▶ [Material for this exercise]:
= = =
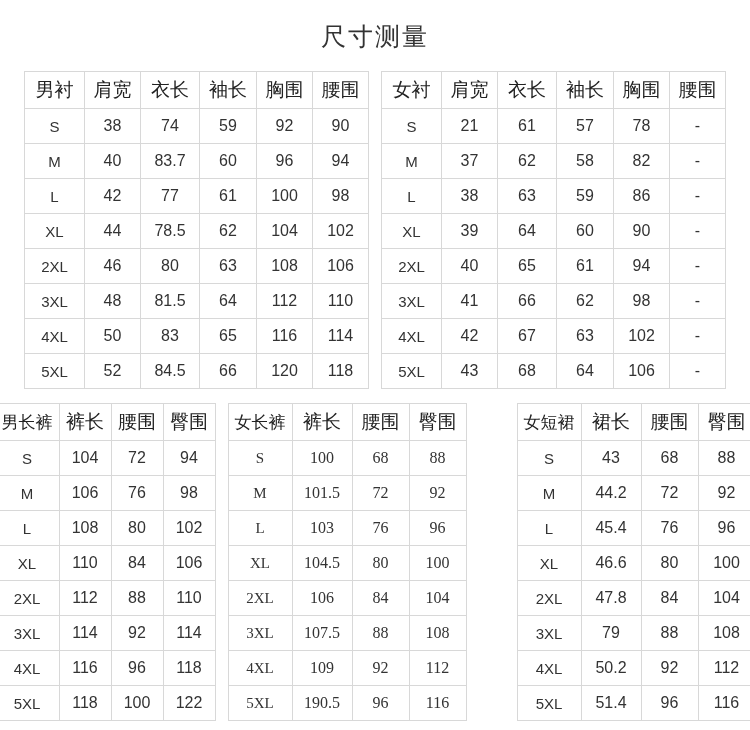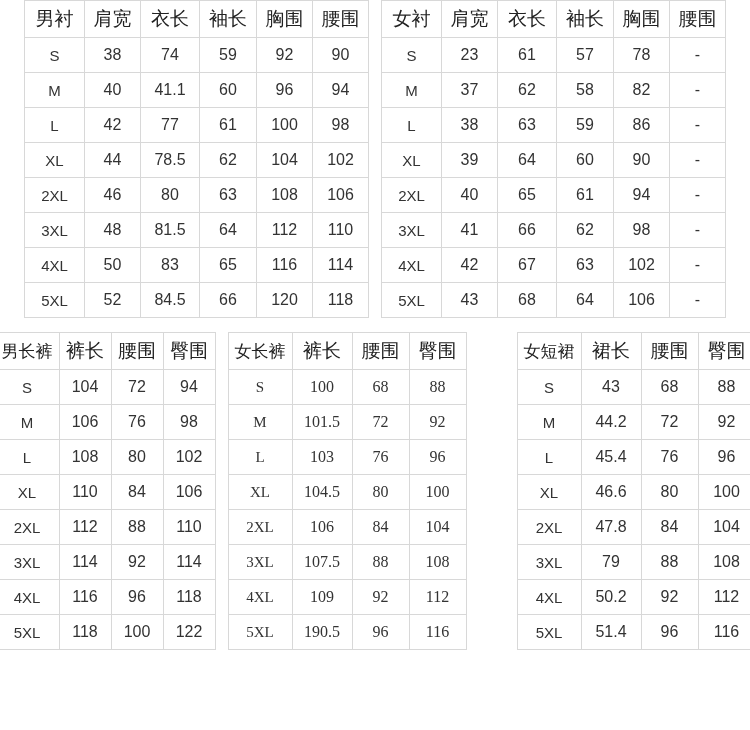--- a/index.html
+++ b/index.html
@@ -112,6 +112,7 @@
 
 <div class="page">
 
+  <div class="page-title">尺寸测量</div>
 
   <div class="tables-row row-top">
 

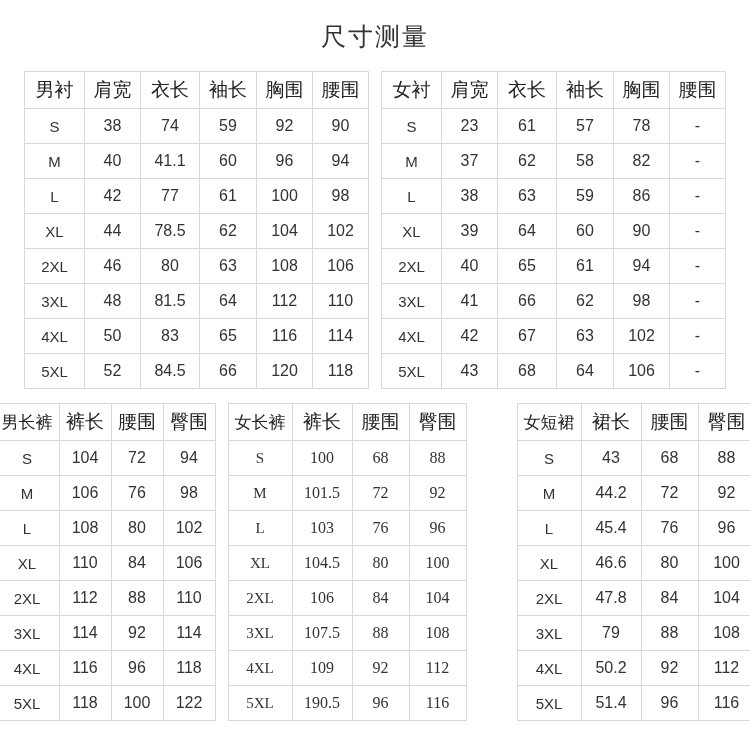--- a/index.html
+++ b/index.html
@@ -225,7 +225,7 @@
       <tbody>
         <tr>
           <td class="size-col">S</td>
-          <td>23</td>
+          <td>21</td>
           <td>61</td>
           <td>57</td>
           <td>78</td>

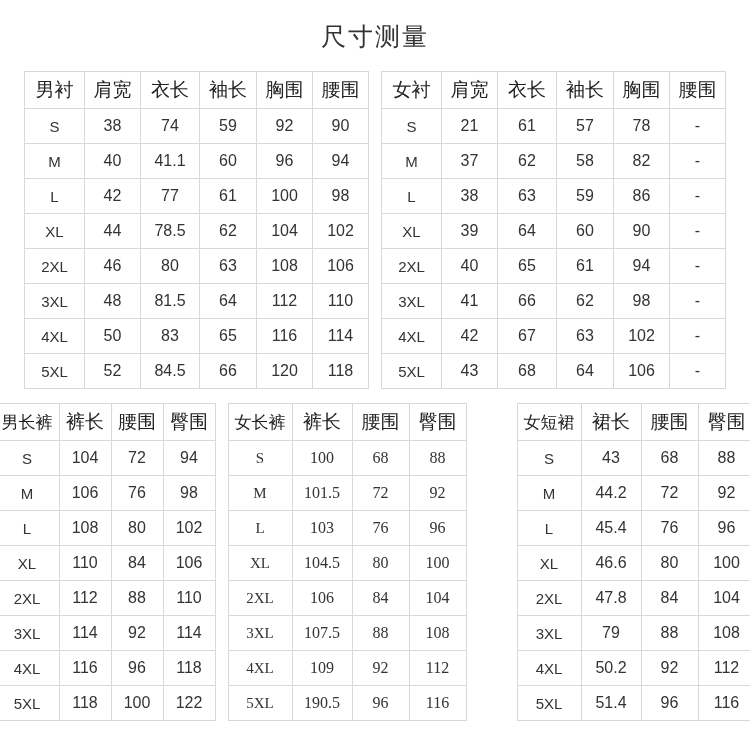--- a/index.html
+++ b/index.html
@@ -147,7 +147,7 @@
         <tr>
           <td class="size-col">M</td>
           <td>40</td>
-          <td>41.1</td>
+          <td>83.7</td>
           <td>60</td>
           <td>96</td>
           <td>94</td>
= = =
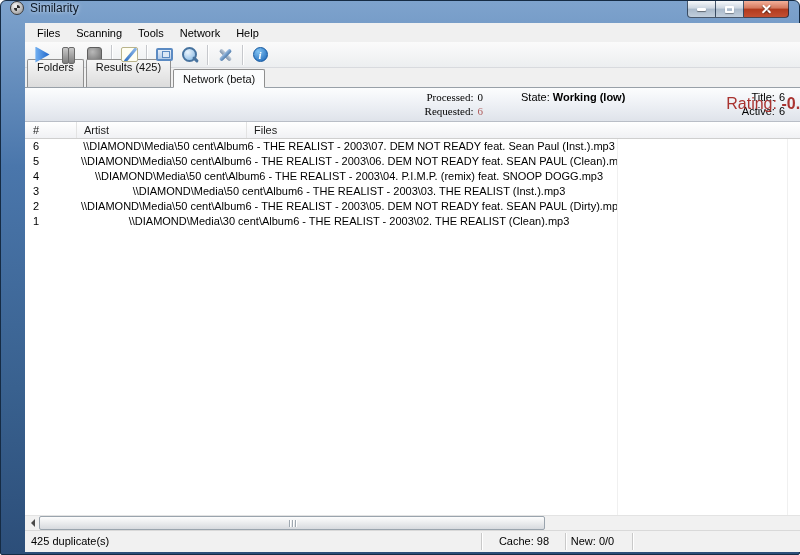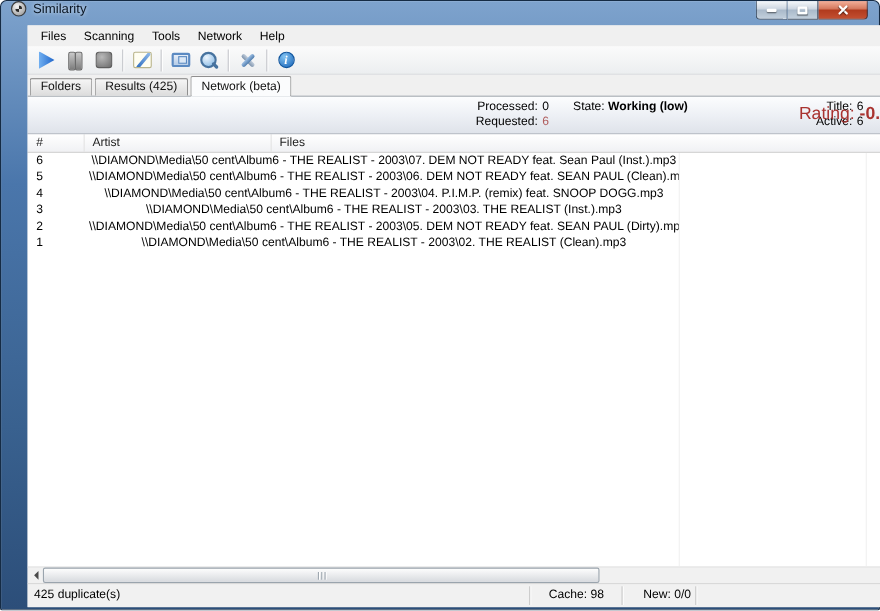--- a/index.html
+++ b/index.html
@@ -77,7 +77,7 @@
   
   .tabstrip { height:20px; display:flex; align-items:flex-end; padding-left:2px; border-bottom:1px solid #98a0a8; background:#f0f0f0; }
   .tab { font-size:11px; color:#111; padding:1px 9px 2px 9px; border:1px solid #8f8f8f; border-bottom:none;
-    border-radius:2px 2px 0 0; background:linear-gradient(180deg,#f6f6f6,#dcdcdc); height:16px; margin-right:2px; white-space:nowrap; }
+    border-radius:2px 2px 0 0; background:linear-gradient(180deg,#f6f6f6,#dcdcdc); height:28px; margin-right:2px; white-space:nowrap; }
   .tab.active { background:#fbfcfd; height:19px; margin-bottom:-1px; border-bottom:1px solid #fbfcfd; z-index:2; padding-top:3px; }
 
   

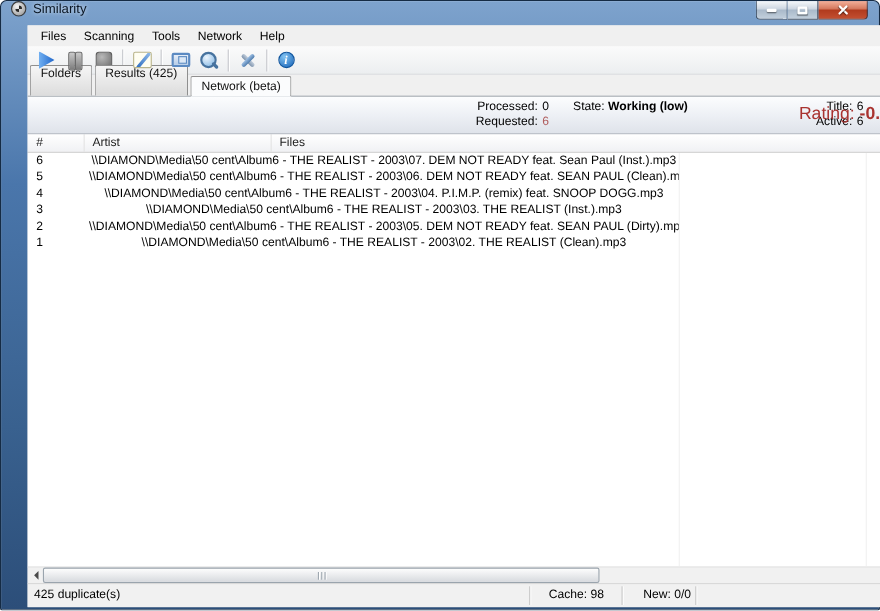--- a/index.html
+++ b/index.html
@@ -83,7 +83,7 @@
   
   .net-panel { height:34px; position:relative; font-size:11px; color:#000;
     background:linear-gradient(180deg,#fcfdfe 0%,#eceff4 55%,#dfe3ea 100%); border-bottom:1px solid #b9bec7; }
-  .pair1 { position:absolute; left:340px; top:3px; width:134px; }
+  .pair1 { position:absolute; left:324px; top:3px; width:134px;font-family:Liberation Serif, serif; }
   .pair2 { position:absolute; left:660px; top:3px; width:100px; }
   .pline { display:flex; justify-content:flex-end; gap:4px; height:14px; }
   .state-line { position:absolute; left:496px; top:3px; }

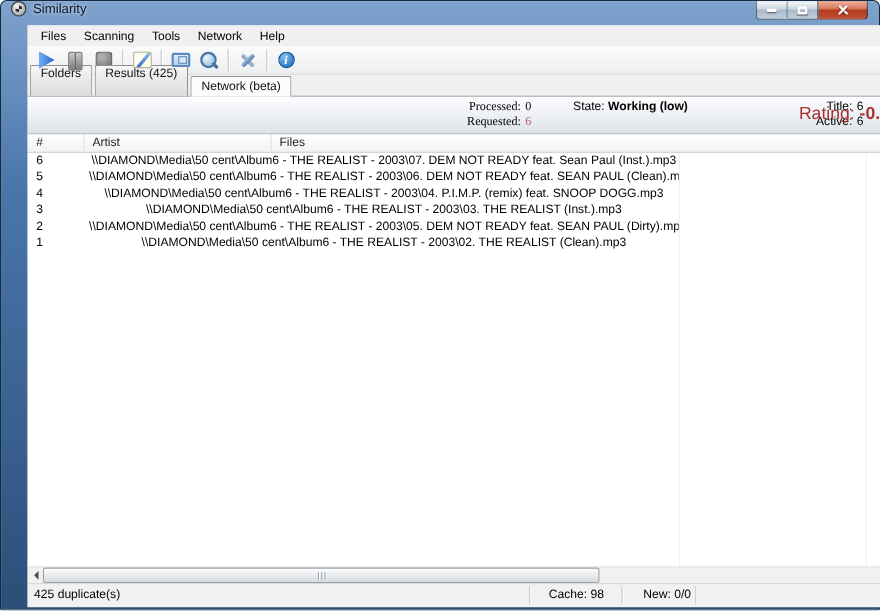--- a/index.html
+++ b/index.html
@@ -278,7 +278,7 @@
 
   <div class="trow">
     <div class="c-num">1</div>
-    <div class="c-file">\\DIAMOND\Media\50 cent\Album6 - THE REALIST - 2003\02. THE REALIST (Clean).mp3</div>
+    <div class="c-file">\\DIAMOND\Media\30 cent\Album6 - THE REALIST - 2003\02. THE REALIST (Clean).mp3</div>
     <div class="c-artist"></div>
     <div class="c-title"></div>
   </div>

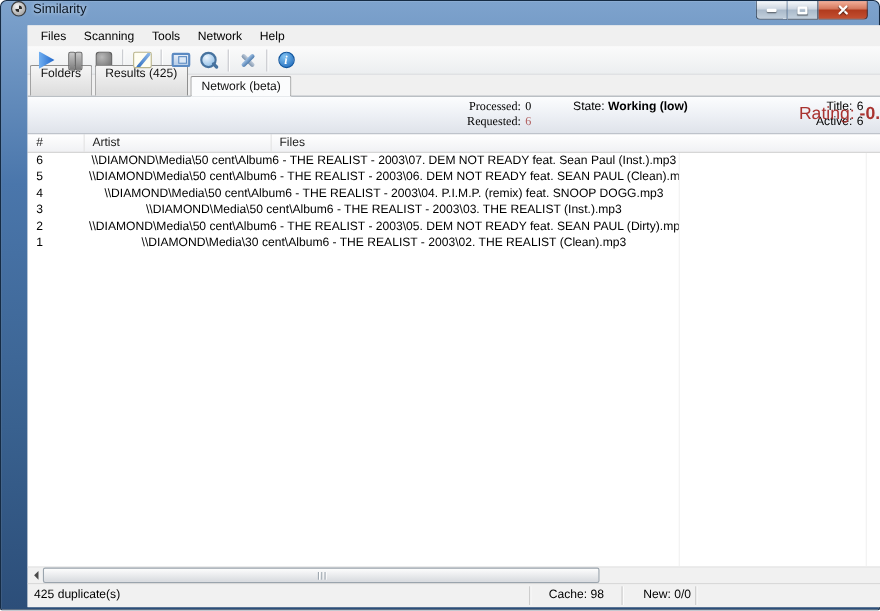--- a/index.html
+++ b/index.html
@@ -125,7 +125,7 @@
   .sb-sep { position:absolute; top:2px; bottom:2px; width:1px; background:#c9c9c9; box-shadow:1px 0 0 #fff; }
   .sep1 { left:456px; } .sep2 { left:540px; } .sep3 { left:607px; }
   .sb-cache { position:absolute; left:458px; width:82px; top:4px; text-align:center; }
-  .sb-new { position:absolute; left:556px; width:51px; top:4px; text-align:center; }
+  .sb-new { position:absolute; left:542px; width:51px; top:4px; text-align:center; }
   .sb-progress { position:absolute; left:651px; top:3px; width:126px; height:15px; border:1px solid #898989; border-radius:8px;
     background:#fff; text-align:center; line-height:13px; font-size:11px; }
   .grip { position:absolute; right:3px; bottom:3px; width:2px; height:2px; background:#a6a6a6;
= = =
▶ [Work to be completed]:
Across the listing, tally every line that includes the word "size" and supply the total alone.

▶ [Expected output]:
5